Le visage de Sylvaine se fit grave.
— Oui ; malheureusement, elle est un peu extraordinaire.
— Tu n’as pas l’air charmé. Dame, on savait qu’elle n’est pas fille de roi, mais elle a le fort sac, et c’est ce qui vous donne un chic !
— Parlons de toi, Albéric ; raconte-moi comment tu as eu l’idée de venir à Londres. Pourquoi ne m’as-tu pas avertie ?
— Vois-tu, cousinette, j’ai été embêté ; je n’ai pas besoin de t’expliquer pourquoi, et j’ai senti que rien ne me rendrait ma gaieté comme de te voir. Ne pouvant aller à Auteuil, je suis venu ici. Tiens, je veux te faire danser un peu pour te dégourdir.

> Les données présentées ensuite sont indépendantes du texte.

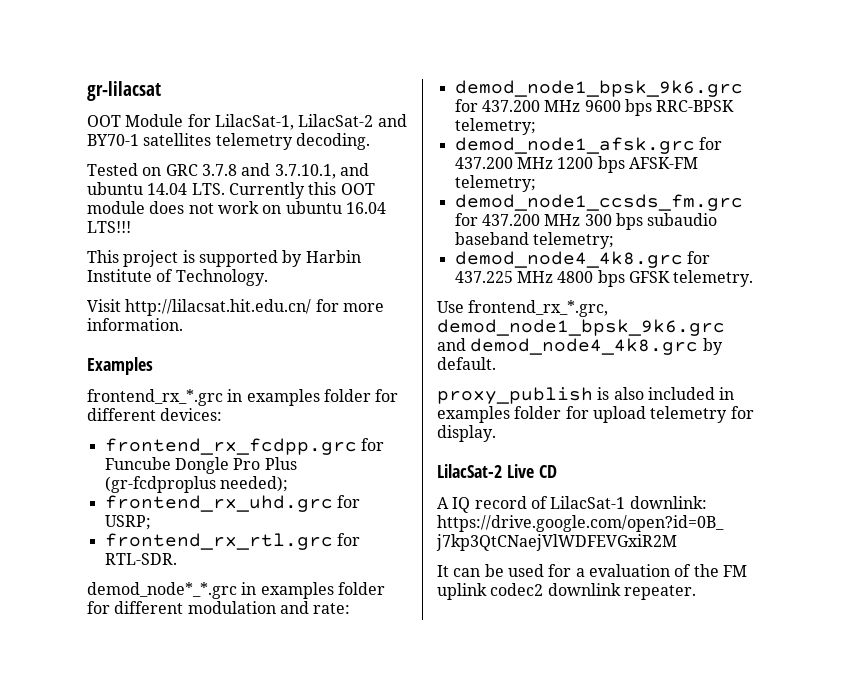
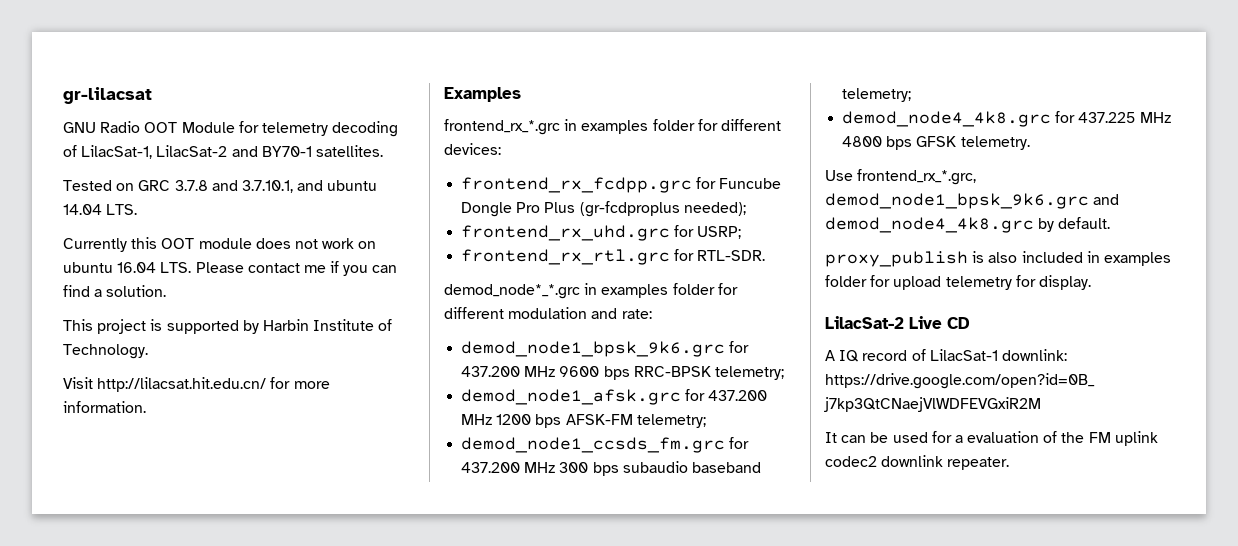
(161, 91) none -> [63,121,141,133] GNU Radio
(211, 120) none -> [261,121,399,137] [63,145,77,157] telemetry decoding of
[143,133,370,150] satellites telemetry decoding. -> [315,145,383,157] satellites.
(225, 189) none -> (138, 209) //
[87,221,131,233] LTS!!! -> [160,261,398,276] [63,285,167,297] LTS. Please contact me if you can find a solution.

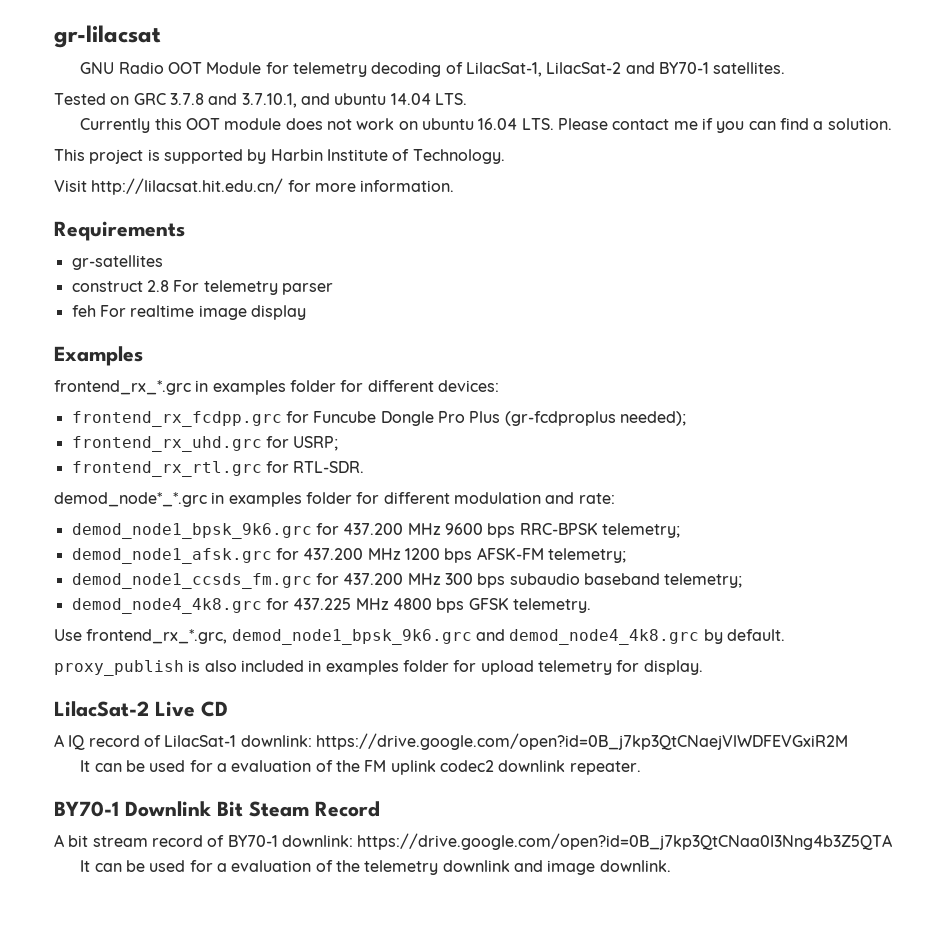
(146, 407) none -> [54,221,185,241] [71,255,163,270] [71,280,333,295] [71,305,306,320] // Requirements // gr-satellites // construct 2.8 For telemetry parser // feh For realtime image display
(1010, 463) none -> [54,801,380,817] [54,833,893,850] [80,860,671,875] // BY70-1 Downlink Bit Steam Record // A bit stream record of BY70-1 downlink: https://drive.google.com/open?id=0B_j7kp3QtCNaa0I3Nng4b3Z5QTA // It can be used for a evaluation of the telemetry downlink and image downlink.

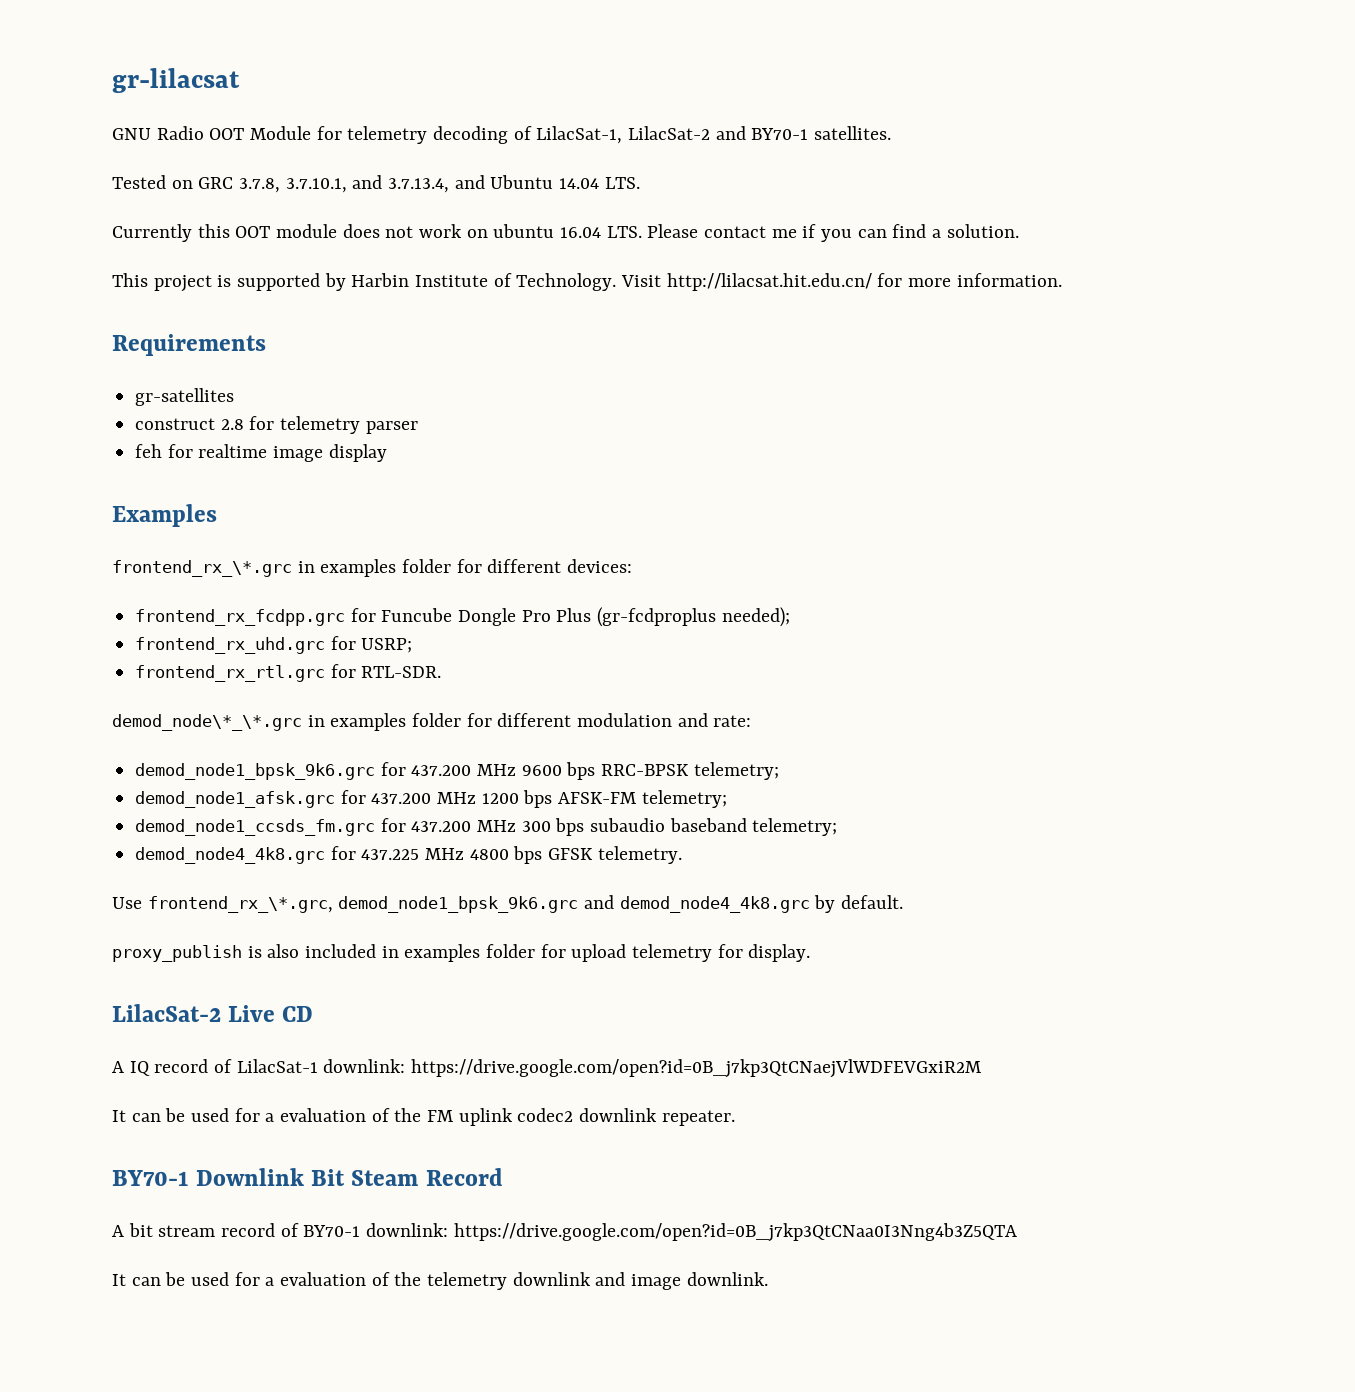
[169,93,387,108] 3.7.8 and 3.7.10.1, and ubuntu -> [239,175,554,193] 3.7.8, 3.7.10.1, and 3.7.13.4, and Ubuntu
(505, 156) // -> (617, 282) none
[173,280,200,292] For -> [249,416,275,430] for
[99,305,126,317] For -> [167,444,193,458] for
[54,380,191,395] frontend_rx_*.grc -> [112,560,292,577] frontend_rx_\*.grc
[54,492,207,507] demod_node*_*.grc -> [112,714,302,731] demod_node\*_\*.grc
[86,629,228,644] frontend_rx_*.grc, -> [147,896,333,913] frontend_rx_\*.grc,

Sans écouter les protestations de Sylvaine, Albéric la força de se lever, et à travers le dédale de tables et de fauteuils ébaucha un galop échevelé.
— Colonel Blunt.
La porte s’ouvrait, et l’annonce du visiteur tomba sur les jeunes gens stupéfaits ; ils s’arrêtèrent court. Sur le seuil, l’air amusé, monocle serti dans l’œil gauche, le colonel Blunt les regardait. Sylvaine s’avança toute confuse.
— Je vous dérange, miss Charmoy, mais je suis ravi de vous voir vous animant un peu.